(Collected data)

*****

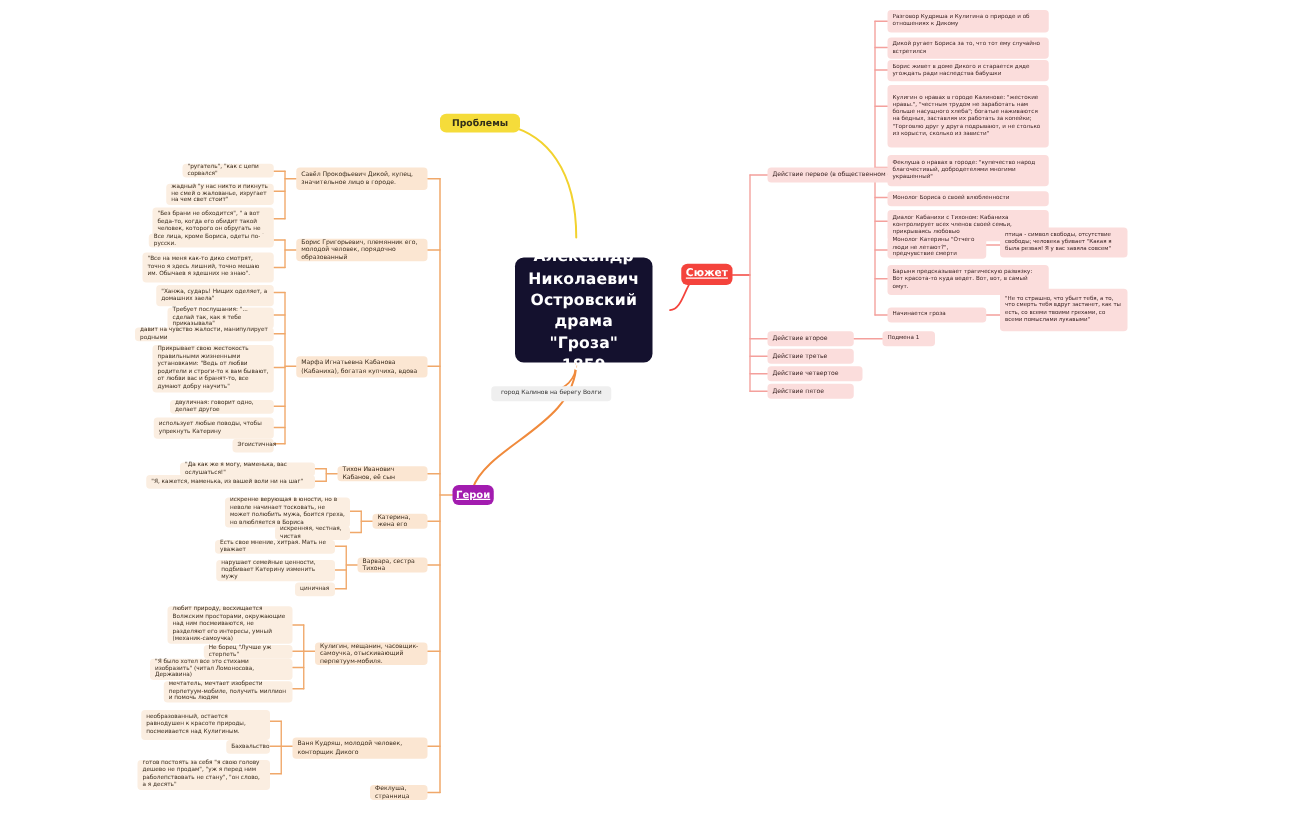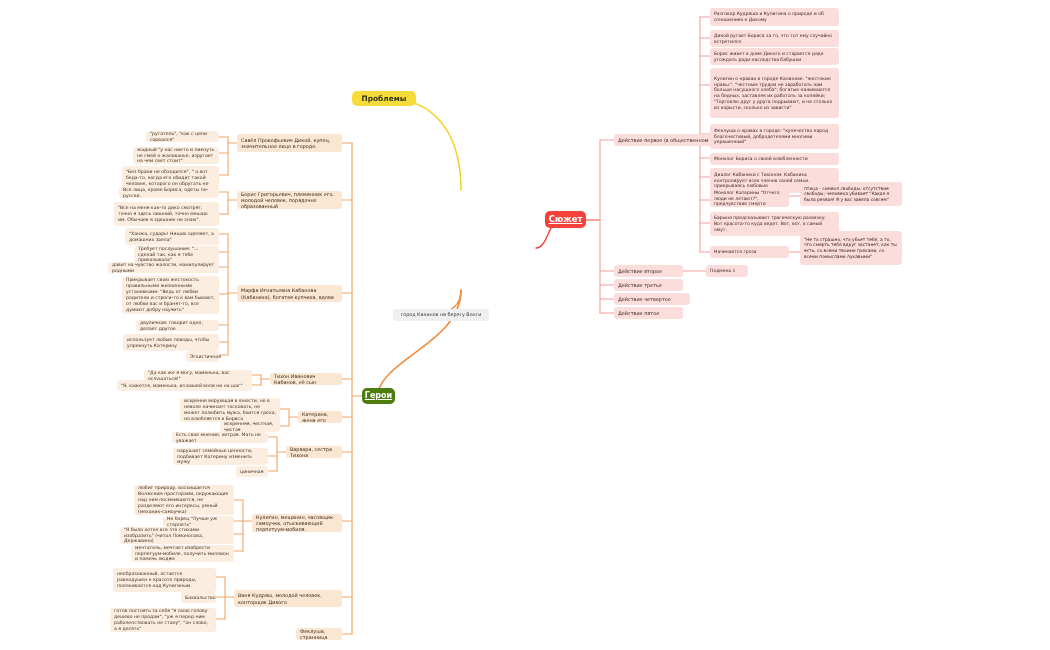--- a/index.html
+++ b/index.html
@@ -27,21 +27,21 @@
           text-align:center;padding:4px 7px;border-radius:5px;
           display:flex;align-items:center;justify-content:center;text-decoration:underline;}
   .l2-red{background:#fbdddc;color:#3a2423;font-size:4.9px;padding:3px 4px;
           border-radius:3px;display:flex;align-items:center;}
   .l3-red{background:#fbdddc;color:#3a2423;font-size:4.5px;padding:3px 4px;
           border-radius:3px;display:flex;align-items:center;}
   .l4-red{background:#fbdddc;color:#3a2423;font-size:4.4px;padding:3px 4px;
           border-radius:3px;display:flex;align-items:center;}
 
   
-  .l1-orange{background:#4d7c0f;color:#ffffff;font-size:8px;font-weight:700;
+  .l1-orange{background:#a21caf;color:#ffffff;font-size:8px;font-weight:700;
              text-align:center;padding:4px 7px;border-radius:5px;
              display:flex;align-items:center;justify-content:center;text-decoration:underline;}
   .l2-or{background:#fbe6d2;color:#3a2c1d;font-size:4.9px;padding:3px 4px;
          border-radius:3px;display:flex;align-items:center;}
   .l3-or{background:#fbeee1;color:#3a2c1d;font-size:4.6px;padding:3px 4px;
          border-radius:3px;display:flex;align-items:center;}
 
   
   .l1-yellow{background:#f5dc3a;color:#33301a;font-size:7.4px;font-weight:700;
              text-align:center;padding:4px 7px;border-radius:5px;
@@ -152,20 +152,21 @@
       <path d="M243 551 L 234 551" stroke="#f0a86a" stroke-width="1.1"></path>
 
       <path d="M234 597 L 225 597" stroke="#f0a86a" stroke-width="1.1"></path>
       <path d="M225 577 L 225 619" stroke="#f0a86a" stroke-width="1.1"></path>
       <path d="M225 577 L 216 577" stroke="#f0a86a" stroke-width="1.1"></path>
       <path d="M225 597 L 216 597" stroke="#f0a86a" stroke-width="1.1"></path>
       <path d="M225 619 L 216 619" stroke="#f0a86a" stroke-width="1.1"></path>
     </g>
   </svg>
 
+  <div class="node root" style="left:412px;top:206px;width:110px;height:84px;">Александр Николаевич Островский драма "Гроза" 1859</div>
 
   <div class="node note-grey" style="left:393px;top:309px;width:96px;height:12px;">город Калинов на берегу Волги</div>
 
   <div class="node l1-yellow" style="left:352px;top:91px;width:64px;height:15px;">Проблемы</div>
 
   <div class="node l1-red" style="left:545px;top:211px;width:41px;height:17px;">Сюжет</div>
 
   <div class="node l2-red" style="left:614px;top:134px;width:120px;height:12px;">Действие  первое (в общественном саду)</div>
   <div class="node l2-red" style="left:614px;top:265px;width:69px;height:12px;">Действие второе</div>
   <div class="node l3-red" style="left:706px;top:265px;width:42px;height:12px;">Подмена 1</div>

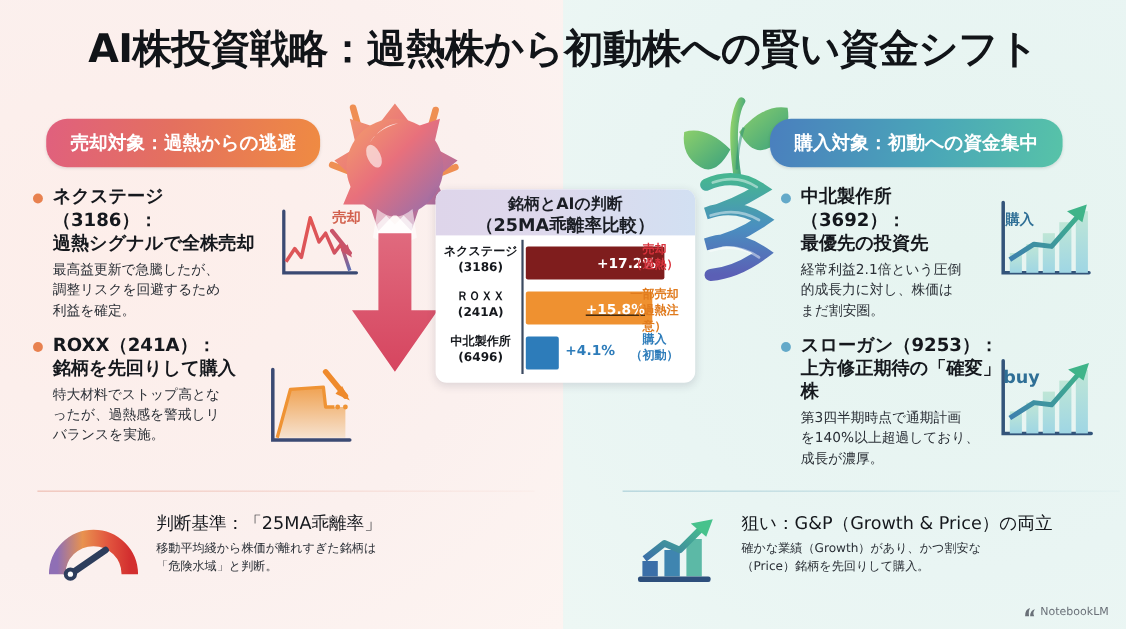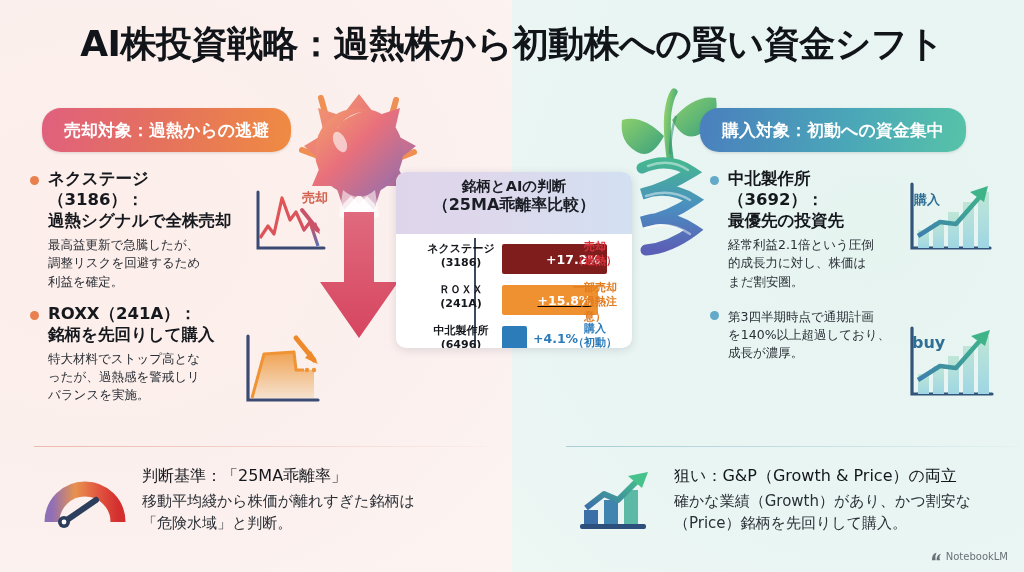--- a/index.html
+++ b/index.html
@@ -80,28 +80,28 @@
   #mini-slogan   { left: 898px; top: 320px; width: 100px; height: 90px; }
 
   
   #panel {
     position: absolute; left: 396px; top: 172px; width: 236px; height: 176px;
     background: #ffffff; border-radius: 10px; z-index: 9;
     box-shadow: 0 2px 8px rgba(40,40,70,.14);
     overflow: hidden;
   }
   #panel-header {
-    height: 62px; padding-top: 5px;
+    height: 42px; padding-top: 5px;
     background: linear-gradient(90deg, #ded5ea 0%, #ded8ec 40%, #d2e0f2 100%);
     text-align: center;
   }
   #panel-title { font-size: 14.5px; font-weight: bold; color: #1a1d24; line-height: 1.25; }
   #panel-sub   { font-size: 16px; font-weight: bold; color: #1a1d24; line-height: 1.3; }
   #panel-body  { position: relative; padding: 6px 4px 4px 4px; }
-  .bar-row { position: relative; height: 40px; margin-bottom: 1px; margin-left: 24px; }
+  .bar-row { position: relative; height: 40px; margin-bottom: 1px; }
   .bar-label {
     position: absolute; left: 0; top: 2px; width: 74px;
     text-align: center; font-size: 11px; font-weight: bold; color: #14171c;
     line-height: 1.25;
     white-space: pre-line;
   }
   .bar-track { position: absolute; left: 78px; top: 4px; height: 30px; right: 4px; }
   .bar {
     position: absolute; left: 0; top: 0; height: 30px;
     border-radius: 2px;
@@ -122,21 +122,21 @@
   
   .summary { position: absolute; z-index: 5; }
   .summary .rule {
     position: absolute; top: 0; height: 1px; width: 100%;
   }
   .sum-left  .rule { background: linear-gradient(90deg, rgba(224,140,120,.55), rgba(224,140,120,.05)); }
   .sum-right .rule { background: linear-gradient(90deg, rgba(110,170,190,.55), rgba(110,170,190,.05)); }
   .summary .sico { position: absolute; left: 10px; top: 22px; width: 82px; height: 62px; }
   .summary .stxt { position: absolute; left: 108px; top: 20px; width: 330px; }
   .summary .shead { font-size: 16px; font-weight: normal; color: #14171c; line-height: 1.3; }
-  .summary .sbody { margin-top: 4px; font-size: 15px; color: #2a2f36; line-height: 1.45; white-space: pre-line; }
+  .summary .sbody { margin-top: 4px; font-size: 11px; color: #2a2f36; line-height: 1.45; white-space: pre-line; }
   #sum-gauge { left: 34px;  top: 446px; width: 452px; height: 110px; }
   #sum-gp    { left: 566px; top: 446px; width: 452px; height: 110px; }
 
   
   #watermark {
     position: absolute; right: 16px; bottom: 10px; z-index: 10;
     display: flex; align-items: center; gap: 4px;
     font-size: 10px; color: #6a7078;
   }
 </style>
@@ -279,20 +279,22 @@
     <rect x="48" y="34" width="11" height="36" fill="url(#gBarA)"></rect>
     <rect x="63" y="24" width="11" height="46" fill="url(#gBarA)"></rect>
     <rect x="78" y="14" width="11" height="56" fill="url(#gBarA)"></rect>
     <path d="M18 58 L40 44 L56 46 L84 14" stroke="url(#gUpA)" stroke-width="4.5" fill="none" stroke-linejoin="round"></path>
     <path d="M88 8 L70 14 L84 24 Z" fill="#3fb489"></path>
     <text x="14" y="26" font-size="13" font-weight="bold" fill="#2f6f96" font-family="DejaVu Sans, sans-serif">購入</text>
   </svg>
 
   <div class="item right" id="item-slogan">
     <span class="bullet"></span>
+    <div class="head">スローガン（9253）：
+上方修正期待の「確変」株</div>
     <div class="body">第3四半期時点で通期計画
 を140%以上超過しており、
 成長が濃厚。</div>
   </div>
 
   <svg class="mini" id="mini-slogan" viewBox="0 0 100 90">
     <path d="M14 8 L14 74 L94 74" stroke="#33547a" stroke-width="3.2" fill="none" stroke-linecap="round"></path>
     <rect x="20" y="54" width="11" height="20" fill="url(#gBarA)"></rect>
     <rect x="35" y="46" width="11" height="28" fill="url(#gBarA)"></rect>
     <rect x="50" y="36" width="11" height="38" fill="url(#gBarA)"></rect>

*****

→ What the task asks
Type out the entries again without a single change, and leave the pictures out.

→ Finished exercise
--- a/index.html
+++ b/index.html
@@ -27,21 +27,21 @@
           text-align:center;padding:4px 7px;border-radius:5px;
           display:flex;align-items:center;justify-content:center;text-decoration:underline;}
   .l2-red{background:#fbdddc;color:#3a2423;font-size:4.9px;padding:3px 4px;
           border-radius:3px;display:flex;align-items:center;}
   .l3-red{background:#fbdddc;color:#3a2423;font-size:4.5px;padding:3px 4px;
           border-radius:3px;display:flex;align-items:center;}
   .l4-red{background:#fbdddc;color:#3a2423;font-size:4.4px;padding:3px 4px;
           border-radius:3px;display:flex;align-items:center;}
 
   
-  .l1-orange{background:#4d7c0f;color:#ffffff;font-size:8px;font-weight:700;
+  .l1-orange{background:#a21caf;color:#ffffff;font-size:8px;font-weight:700;
              text-align:center;padding:4px 7px;border-radius:5px;
              display:flex;align-items:center;justify-content:center;text-decoration:underline;}
   .l2-or{background:#fbe6d2;color:#3a2c1d;font-size:4.9px;padding:3px 4px;
          border-radius:3px;display:flex;align-items:center;}
   .l3-or{background:#fbeee1;color:#3a2c1d;font-size:4.6px;padding:3px 4px;
          border-radius:3px;display:flex;align-items:center;}
 
   
   .l1-yellow{background:#f5dc3a;color:#33301a;font-size:7.4px;font-weight:700;
              text-align:center;padding:4px 7px;border-radius:5px;
@@ -152,20 +152,21 @@
       <path d="M243 551 L 234 551" stroke="#f0a86a" stroke-width="1.1"></path>
 
       <path d="M234 597 L 225 597" stroke="#f0a86a" stroke-width="1.1"></path>
       <path d="M225 577 L 225 619" stroke="#f0a86a" stroke-width="1.1"></path>
       <path d="M225 577 L 216 577" stroke="#f0a86a" stroke-width="1.1"></path>
       <path d="M225 597 L 216 597" stroke="#f0a86a" stroke-width="1.1"></path>
       <path d="M225 619 L 216 619" stroke="#f0a86a" stroke-width="1.1"></path>
     </g>
   </svg>
 
+  <div class="node root" style="left:412px;top:206px;width:110px;height:84px;">Александр Николаевич Островский драма "Гроза" 1859</div>
 
   <div class="node note-grey" style="left:393px;top:309px;width:96px;height:12px;">город Калинов на берегу Волги</div>
 
   <div class="node l1-yellow" style="left:352px;top:91px;width:64px;height:15px;">Проблемы</div>
 
   <div class="node l1-red" style="left:545px;top:211px;width:41px;height:17px;">Сюжет</div>
 
   <div class="node l2-red" style="left:614px;top:134px;width:120px;height:12px;">Действие  первое (в общественном саду)</div>
   <div class="node l2-red" style="left:614px;top:265px;width:69px;height:12px;">Действие второе</div>
   <div class="node l3-red" style="left:706px;top:265px;width:42px;height:12px;">Подмена 1</div>

--- a/index.html
+++ b/index.html
@@ -80,28 +80,28 @@
   #mini-slogan   { left: 898px; top: 320px; width: 100px; height: 90px; }
 
   
   #panel {
     position: absolute; left: 396px; top: 172px; width: 236px; height: 176px;
     background: #ffffff; border-radius: 10px; z-index: 9;
     box-shadow: 0 2px 8px rgba(40,40,70,.14);
     overflow: hidden;
   }
   #panel-header {
-    height: 62px; padding-top: 5px;
+    height: 42px; padding-top: 5px;
     background: linear-gradient(90deg, #ded5ea 0%, #ded8ec 40%, #d2e0f2 100%);
     text-align: center;
   }
   #panel-title { font-size: 14.5px; font-weight: bold; color: #1a1d24; line-height: 1.25; }
   #panel-sub   { font-size: 16px; font-weight: bold; color: #1a1d24; line-height: 1.3; }
   #panel-body  { position: relative; padding: 6px 4px 4px 4px; }
-  .bar-row { position: relative; height: 40px; margin-bottom: 1px; margin-left: 24px; }
+  .bar-row { position: relative; height: 40px; margin-bottom: 1px; }
   .bar-label {
     position: absolute; left: 0; top: 2px; width: 74px;
     text-align: center; font-size: 11px; font-weight: bold; color: #14171c;
     line-height: 1.25;
     white-space: pre-line;
   }
   .bar-track { position: absolute; left: 78px; top: 4px; height: 30px; right: 4px; }
   .bar {
     position: absolute; left: 0; top: 0; height: 30px;
     border-radius: 2px;
@@ -122,21 +122,21 @@
   
   .summary { position: absolute; z-index: 5; }
   .summary .rule {
     position: absolute; top: 0; height: 1px; width: 100%;
   }
   .sum-left  .rule { background: linear-gradient(90deg, rgba(224,140,120,.55), rgba(224,140,120,.05)); }
   .sum-right .rule { background: linear-gradient(90deg, rgba(110,170,190,.55), rgba(110,170,190,.05)); }
   .summary .sico { position: absolute; left: 10px; top: 22px; width: 82px; height: 62px; }
   .summary .stxt { position: absolute; left: 108px; top: 20px; width: 330px; }
   .summary .shead { font-size: 16px; font-weight: normal; color: #14171c; line-height: 1.3; }
-  .summary .sbody { margin-top: 4px; font-size: 15px; color: #2a2f36; line-height: 1.45; white-space: pre-line; }
+  .summary .sbody { margin-top: 4px; font-size: 11px; color: #2a2f36; line-height: 1.45; white-space: pre-line; }
   #sum-gauge { left: 34px;  top: 446px; width: 452px; height: 110px; }
   #sum-gp    { left: 566px; top: 446px; width: 452px; height: 110px; }
 
   
   #watermark {
     position: absolute; right: 16px; bottom: 10px; z-index: 10;
     display: flex; align-items: center; gap: 4px;
     font-size: 10px; color: #6a7078;
   }
 </style>
@@ -279,20 +279,22 @@
     <rect x="48" y="34" width="11" height="36" fill="url(#gBarA)"></rect>
     <rect x="63" y="24" width="11" height="46" fill="url(#gBarA)"></rect>
     <rect x="78" y="14" width="11" height="56" fill="url(#gBarA)"></rect>
     <path d="M18 58 L40 44 L56 46 L84 14" stroke="url(#gUpA)" stroke-width="4.5" fill="none" stroke-linejoin="round"></path>
     <path d="M88 8 L70 14 L84 24 Z" fill="#3fb489"></path>
     <text x="14" y="26" font-size="13" font-weight="bold" fill="#2f6f96" font-family="DejaVu Sans, sans-serif">購入</text>
   </svg>
 
   <div class="item right" id="item-slogan">
     <span class="bullet"></span>
+    <div class="head">スローガン（9253）：
+上方修正期待の「確変」株</div>
     <div class="body">第3四半期時点で通期計画
 を140%以上超過しており、
 成長が濃厚。</div>
   </div>
 
   <svg class="mini" id="mini-slogan" viewBox="0 0 100 90">
     <path d="M14 8 L14 74 L94 74" stroke="#33547a" stroke-width="3.2" fill="none" stroke-linecap="round"></path>
     <rect x="20" y="54" width="11" height="20" fill="url(#gBarA)"></rect>
     <rect x="35" y="46" width="11" height="28" fill="url(#gBarA)"></rect>
     <rect x="50" y="36" width="11" height="38" fill="url(#gBarA)"></rect>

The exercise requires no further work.